Q.O. : Etes-vous pour des présidentielles anticipées ?

M. T. : Tout ce que je souhaite c'est que ce ne soit pas les laboratoires qui vont nous imposer, encore une fois, un président.

Q.O. : Un mot sur ce qui se passe en Egypte ?

M. T. : Le peuple Egyptien s'est soulevé contre la monarchie puis contre le régime de Moubarak. Malheureusement, les cadres de l'armée, alliés à la bourgeoisie, ont réussi à destituer un président légitime. On ne peut pas qualifier ce qui se passe en Egypte autrement qu'un coup d'Etat. Les élections législatives étaient proches, il fallait laisser le processus continuer pour juger de la popularité ou l'impopularité de Mohamed Morsi et de son parti politique. Malheureusement, c'est le choix de la force qui a été fait. Il fallait provoquer des incidents et des manifestations pour justifier le recours à la destitution d'un président démocratiquement élu.

Q.O. : Vous n'avez pas peur d'un soulèvement en Algérie ?

M. T. : Si soulèvement il y aura, ce sera à cause des conditions sociales, de la pauvreté et du chômage.

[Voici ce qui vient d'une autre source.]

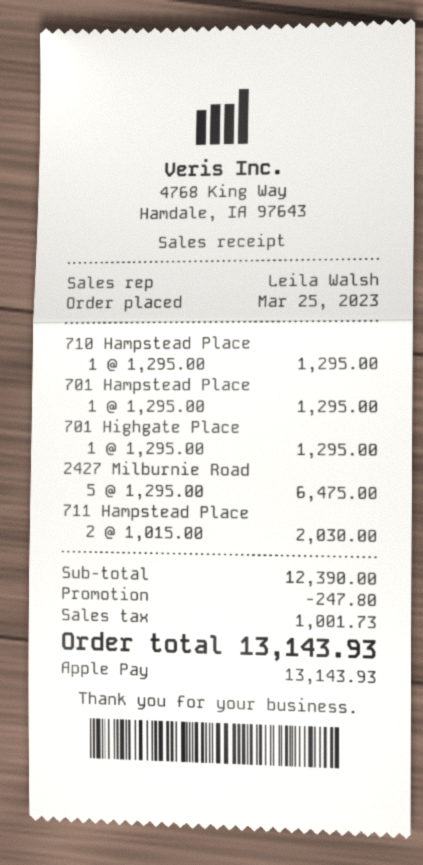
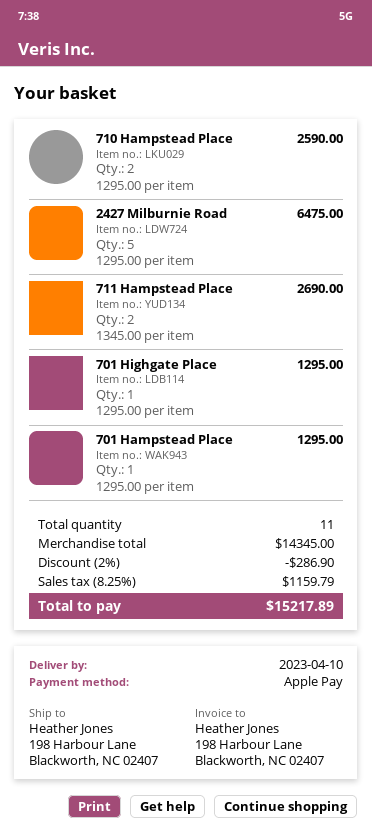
710 Hampstead Place: 1 x 1295.00 = 1295.00 -> 2 x 1295.00 = 2590.00
711 Hampstead Place: 2 x 1015.00 = 2030.00 -> 2 x 1345.00 = 2690.00
subtotal: 12390.00 -> 14345.00
discount: 247.80 -> 286.90
tax: 1001.73 -> 1159.79
total: 13143.93 -> 15217.89

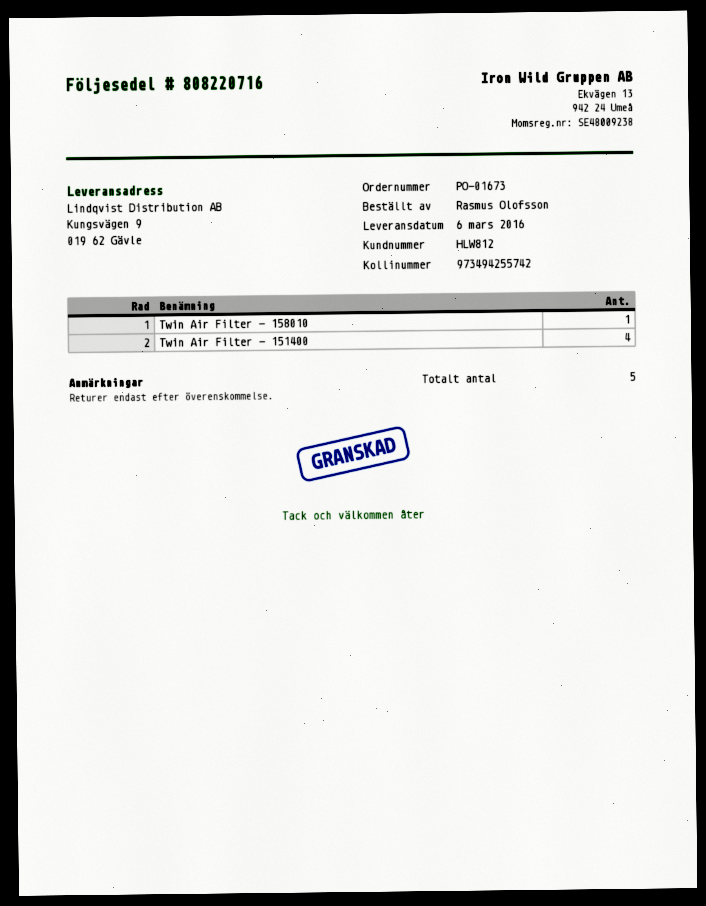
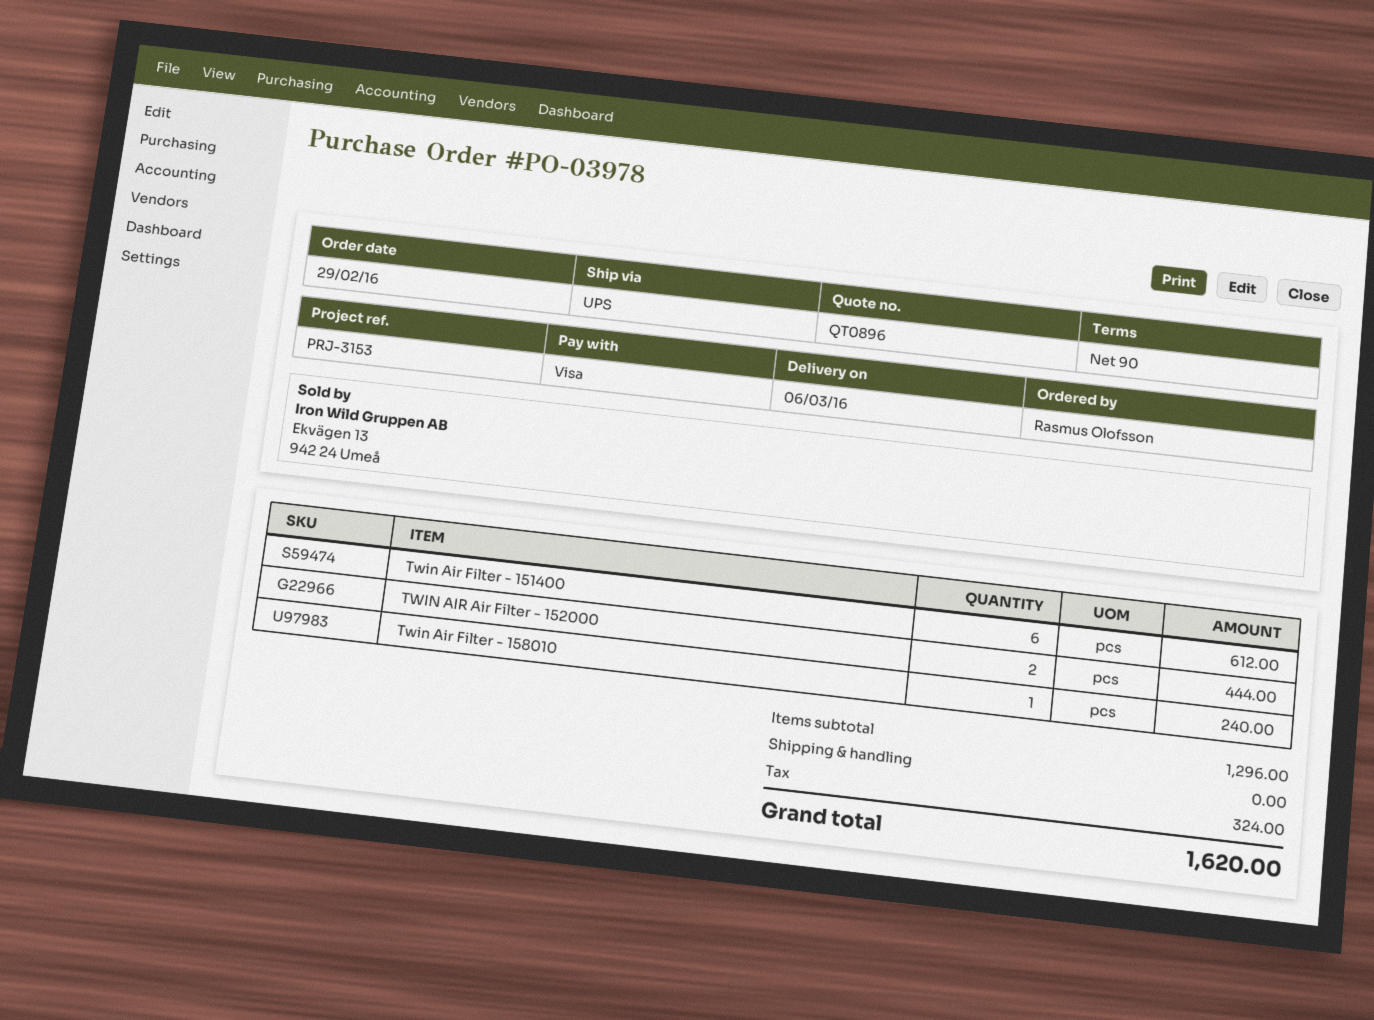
order number: PO-01673 -> PO-03978
Twin Air Filter - 151400: 4 -> 6
TWIN AIR Air Filter - 152000: none -> 2

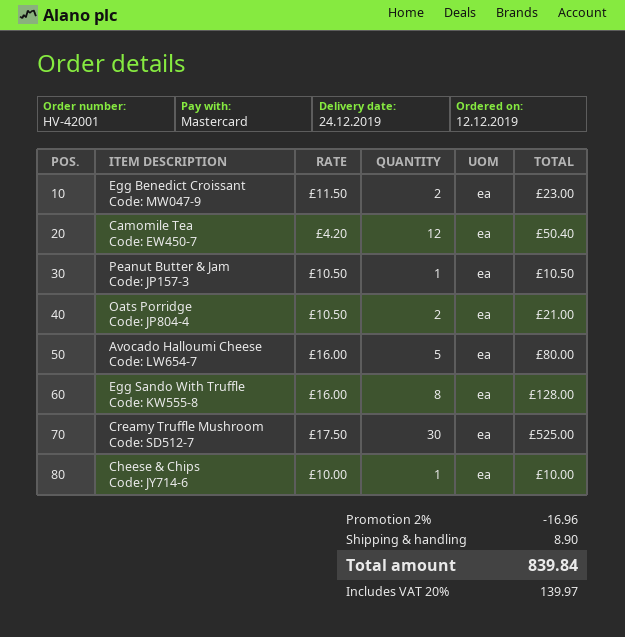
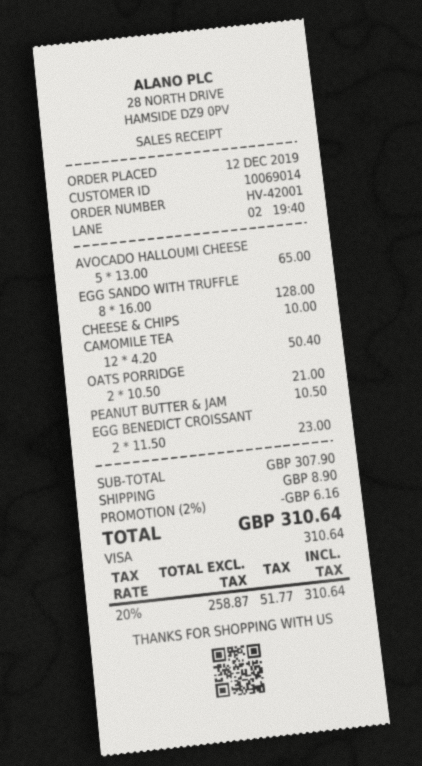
payment method: Mastercard -> Visa
Avocado Halloumi Cheese: 5 x 16.00 = 80.00 -> 5 x 13.00 = 65.00
Creamy Truffle Mushroom: 30 x 17.50 = 525.00 -> none
discount: 2% = 16.96 -> 2% = 6.16
tax: 20% = 139.97 -> 20% = 51.77
total: 839.84 -> 310.64

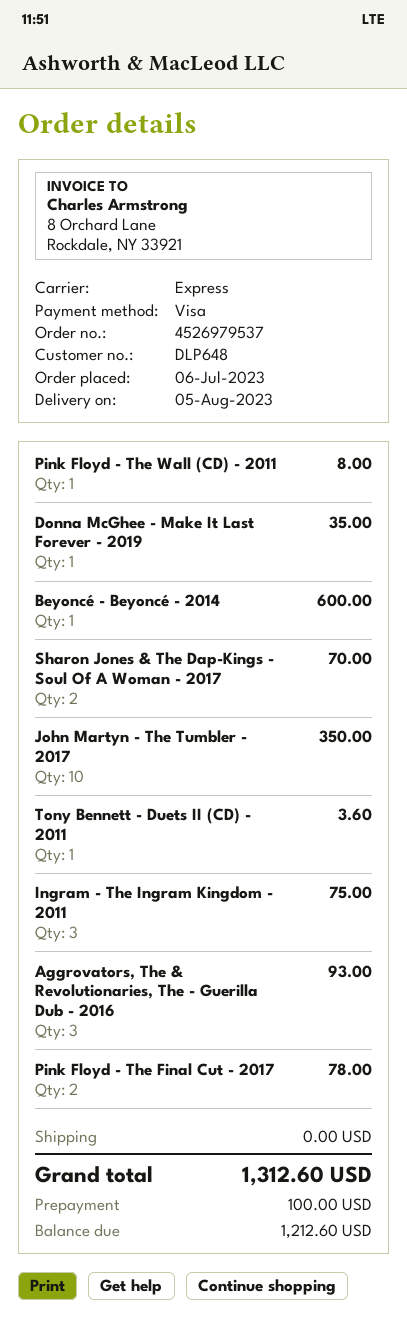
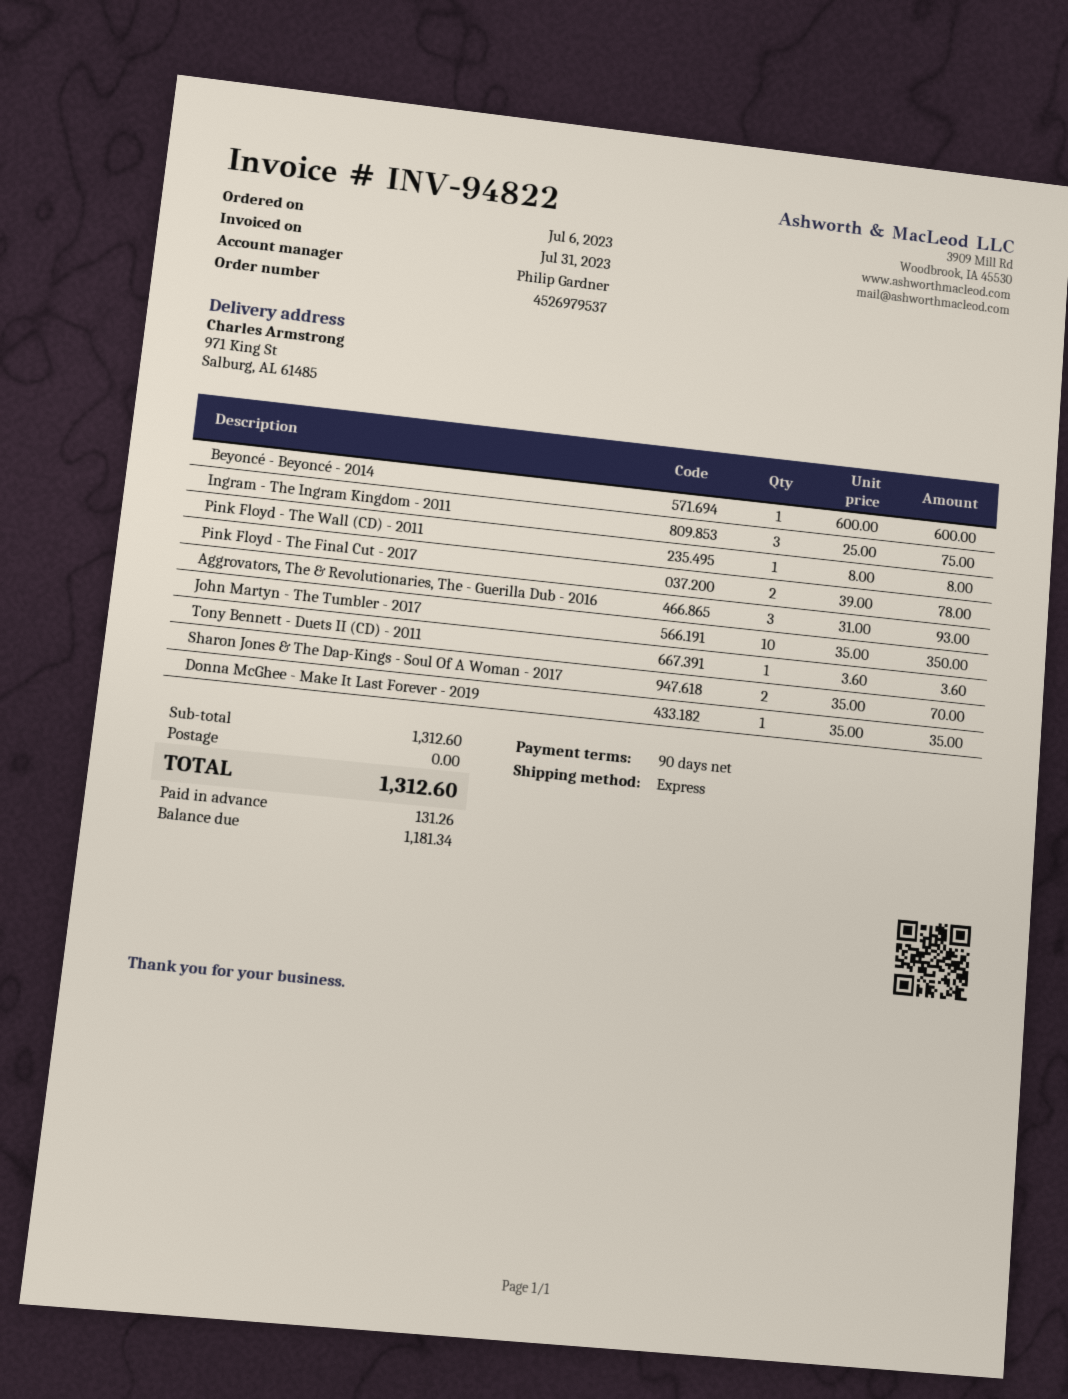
deposit: 100.00 -> 131.26
balance: 1212.60 -> 1181.34

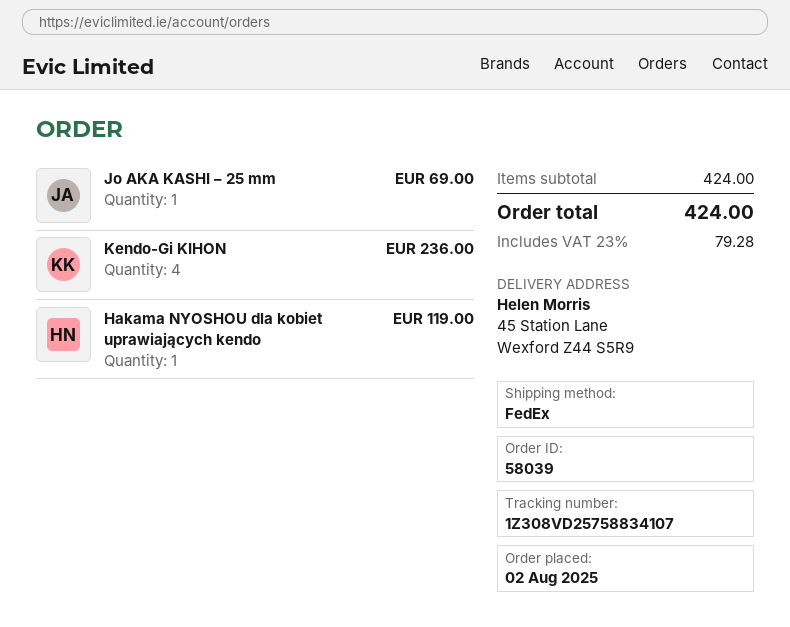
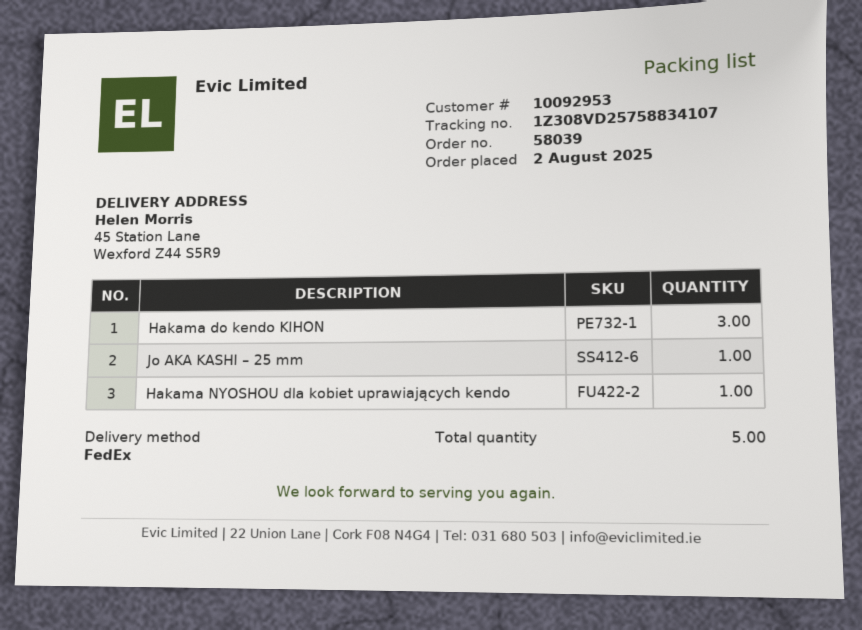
Kendo-Gi KIHON: 4 -> none
Hakama do kendo KIHON: none -> 3

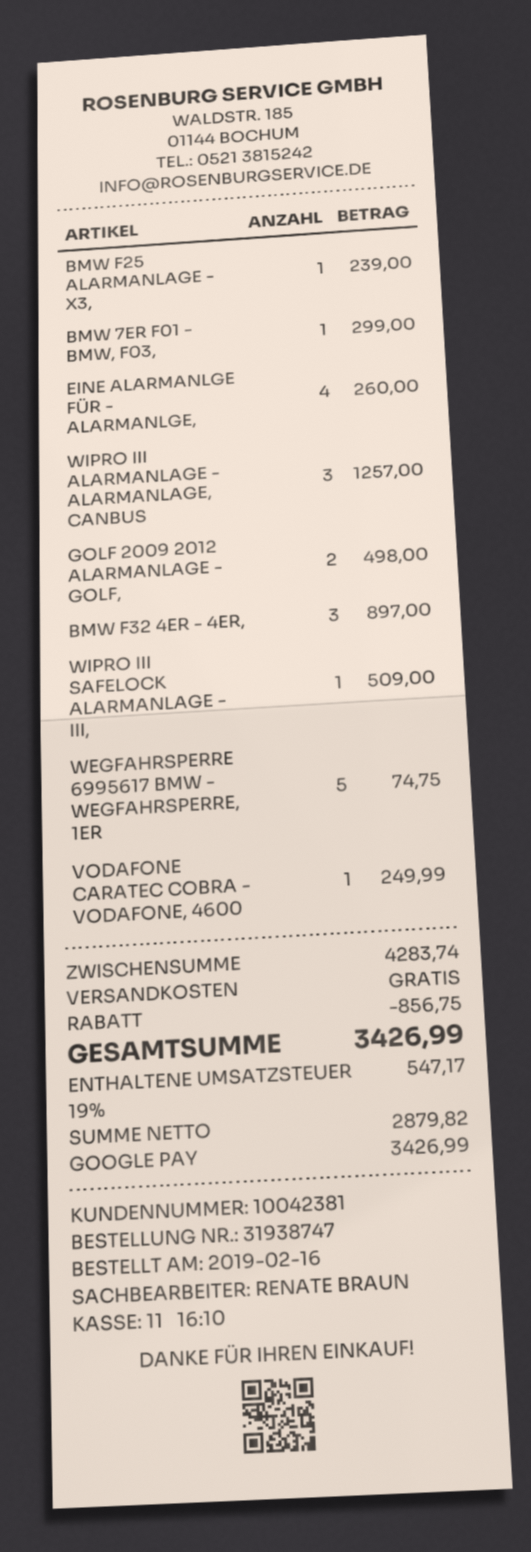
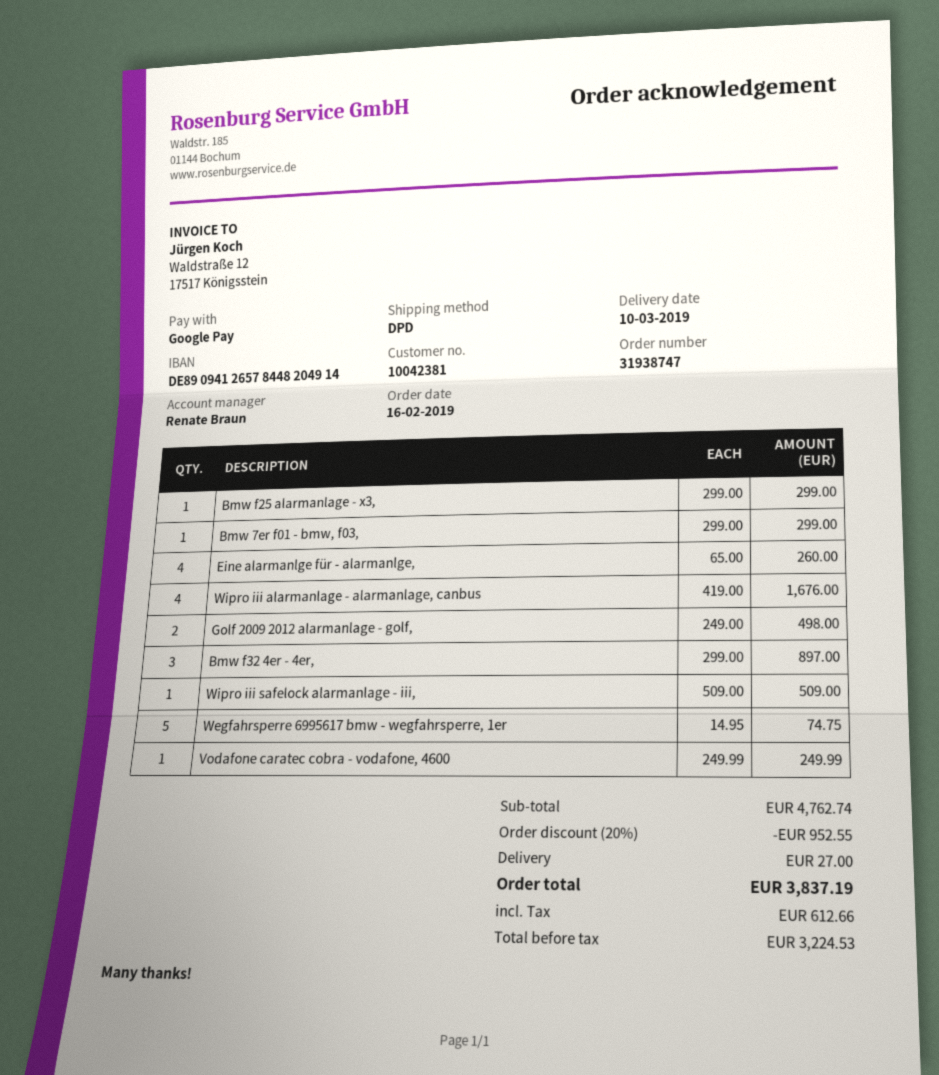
BMW F25 ALARMANLAGE - X3,: 1 for 239.00 -> 1 for 299.00
WIPRO III ALARMANLAGE - ALARMANLAGE, CANBUS: 3 for 1257.00 -> 4 for 1676.00
subtotal: 4283.74 -> 4762.74
discount: 856.75 -> 952.55
shipping: 0.00 -> 27.00
net: 2879.82 -> 3224.53
tax: 547.17 -> 612.66
total: 3426.99 -> 3837.19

Q.O. : Parlons un peu du FNA?

M. T. : Le FNA a atteint à un certain moment plus de 420.000 électeurs. Aux dernières élections locales nous avons enregistré un petit recul, dû à des problèmes internes qui ont suivi la position du parti concernant son refus de la loi communale, et la revendication d'un vote biométrique aux législatives. Nous avons payés nos positions. Quelques-uns parmi les militants ont été approchés pour déstabiliser la direction du parti. Et à quelques jours des élections locales, un journal écrit que les activités du FNA ont été gelées, et l'ENTV affirme que le parti n'allait pas participer au rendez-vous électoral. Tout ça a fait que nous avons perdu 738 listes électorales qui ont été éparpillées sur deux partis politiques.

Q.O. : Lesquels ?

M. T. : Ils sont connus. C'est le MPA et TAJ. Nous avons donc participé avec plus de 500 listes au lieu de plus de 1300. Après, nous avons pu remonter cette phase. Nous avons pu décrocher des sièges dans 500 communes (plus de 300.000 voix) et 39 listes APW (plus de 438.000 voix).

Q.O. : Le FNA compte combien de militants ?

M. T. : Après le dernier congrès, nous avons rouvert la porte aux adhésions. Les derniers chiffres qui nous parviennent des 48 wilayas, deux mois après le début de l'opération, font état d'environ 28.000 cartes d'adhésions.